§ **EXERCISE DIRECTIONS**
What you return must match the entries exactly, except that the pictures are gone.

_ _ _ _ _ _ _

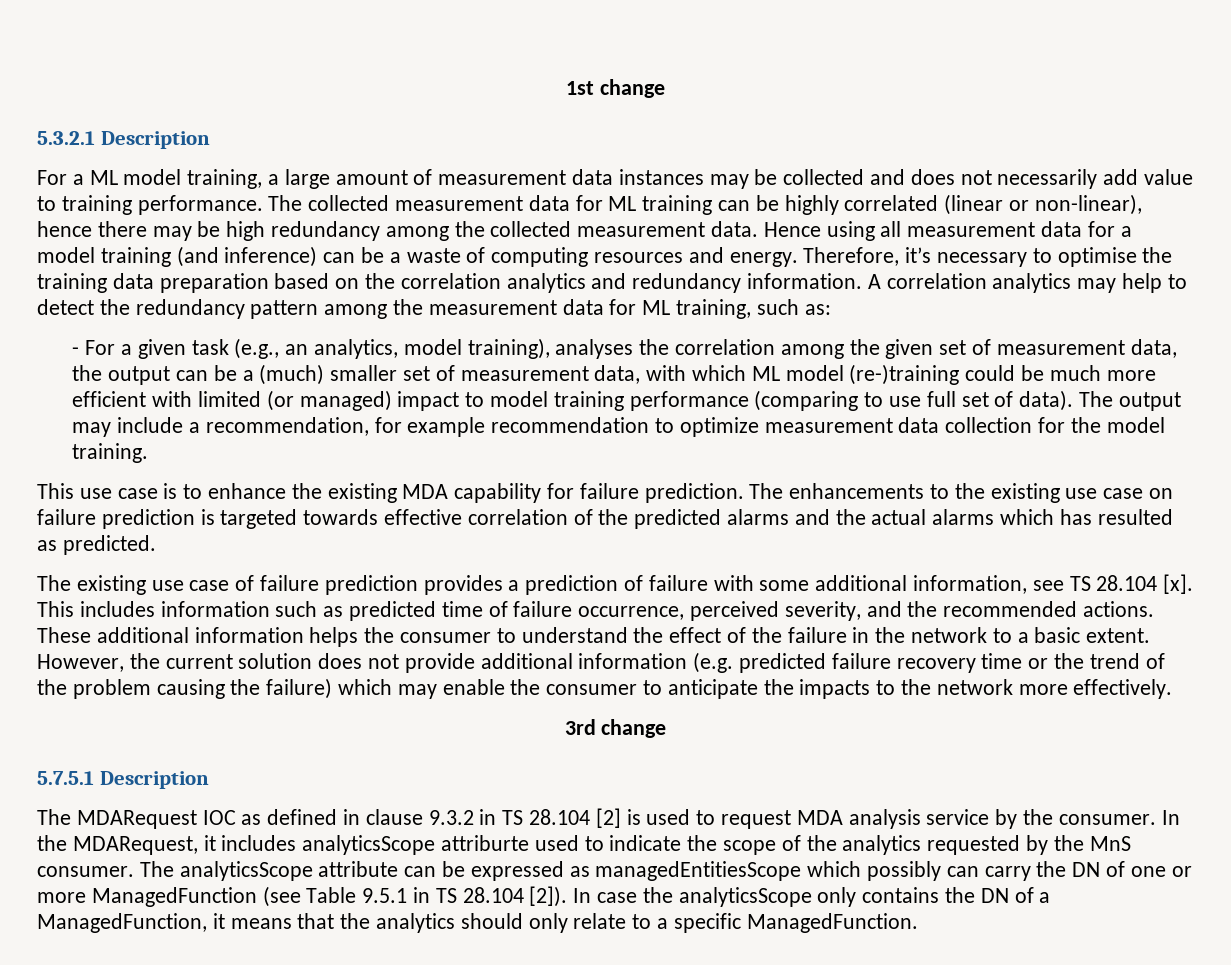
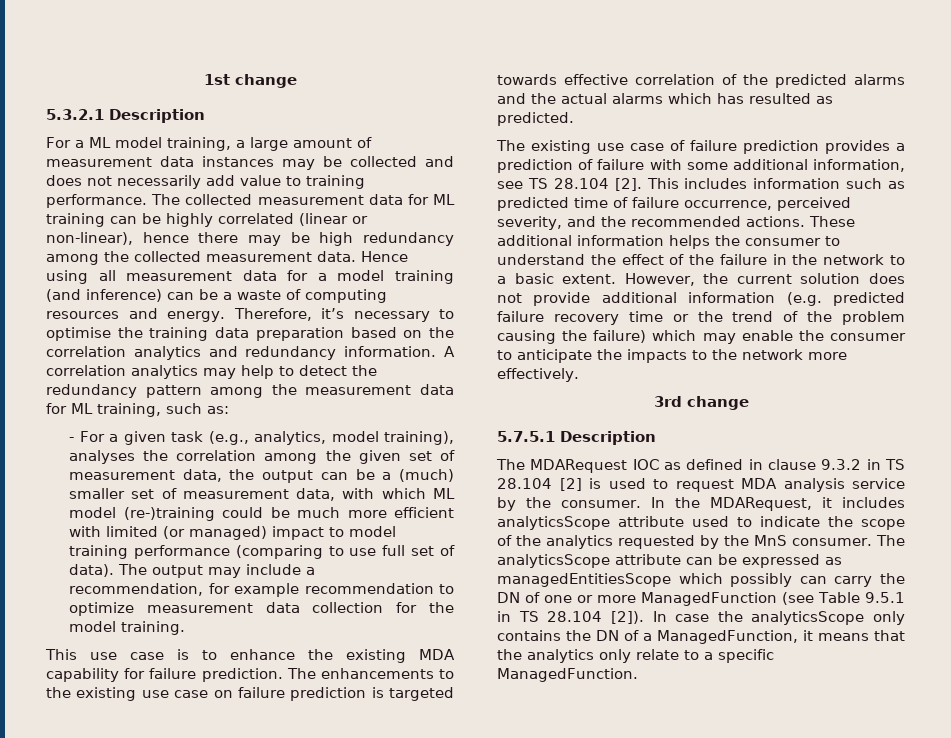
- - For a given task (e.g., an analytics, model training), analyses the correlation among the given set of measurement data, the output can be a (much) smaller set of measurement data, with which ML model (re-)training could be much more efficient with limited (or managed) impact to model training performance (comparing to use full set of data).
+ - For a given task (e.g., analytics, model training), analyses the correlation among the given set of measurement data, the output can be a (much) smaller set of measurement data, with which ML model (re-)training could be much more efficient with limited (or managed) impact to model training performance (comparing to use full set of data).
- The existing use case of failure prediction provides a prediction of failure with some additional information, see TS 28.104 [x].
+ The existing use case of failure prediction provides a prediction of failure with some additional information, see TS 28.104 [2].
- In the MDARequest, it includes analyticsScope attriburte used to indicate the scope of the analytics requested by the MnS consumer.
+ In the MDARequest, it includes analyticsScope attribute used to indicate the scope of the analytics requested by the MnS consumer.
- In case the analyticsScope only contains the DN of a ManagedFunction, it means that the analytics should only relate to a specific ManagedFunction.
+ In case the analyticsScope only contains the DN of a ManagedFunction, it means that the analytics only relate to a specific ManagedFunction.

_ _ _ _ _ _ _

§ **WRITTEN RESPONSE**
- - For a given task (e.g., an analytics, model training), analyses the correlation among the given set of measurement data, the output can be a (much) smaller set of measurement data, with which ML model (re-)training could be much more efficient with limited (or managed) impact to model training performance (comparing to use full set of data).
+ - For a given task (e.g., analytics, model training), analyses the correlation among the given set of measurement data, the output can be a (much) smaller set of measurement data, with which ML model (re-)training could be much more efficient with limited (or managed) impact to model training performance (comparing to use full set of data).
- The existing use case of failure prediction provides a prediction of failure with some additional information, see TS 28.104 [x].
+ The existing use case of failure prediction provides a prediction of failure with some additional information, see TS 28.104 [2].
- In the MDARequest, it includes analyticsScope attriburte used to indicate the scope of the analytics requested by the MnS consumer.
+ In the MDARequest, it includes analyticsScope attribute used to indicate the scope of the analytics requested by the MnS consumer.
- In case the analyticsScope only contains the DN of a ManagedFunction, it means that the analytics should only relate to a specific ManagedFunction.
+ In case the analyticsScope only contains the DN of a ManagedFunction, it means that the analytics only relate to a specific ManagedFunction.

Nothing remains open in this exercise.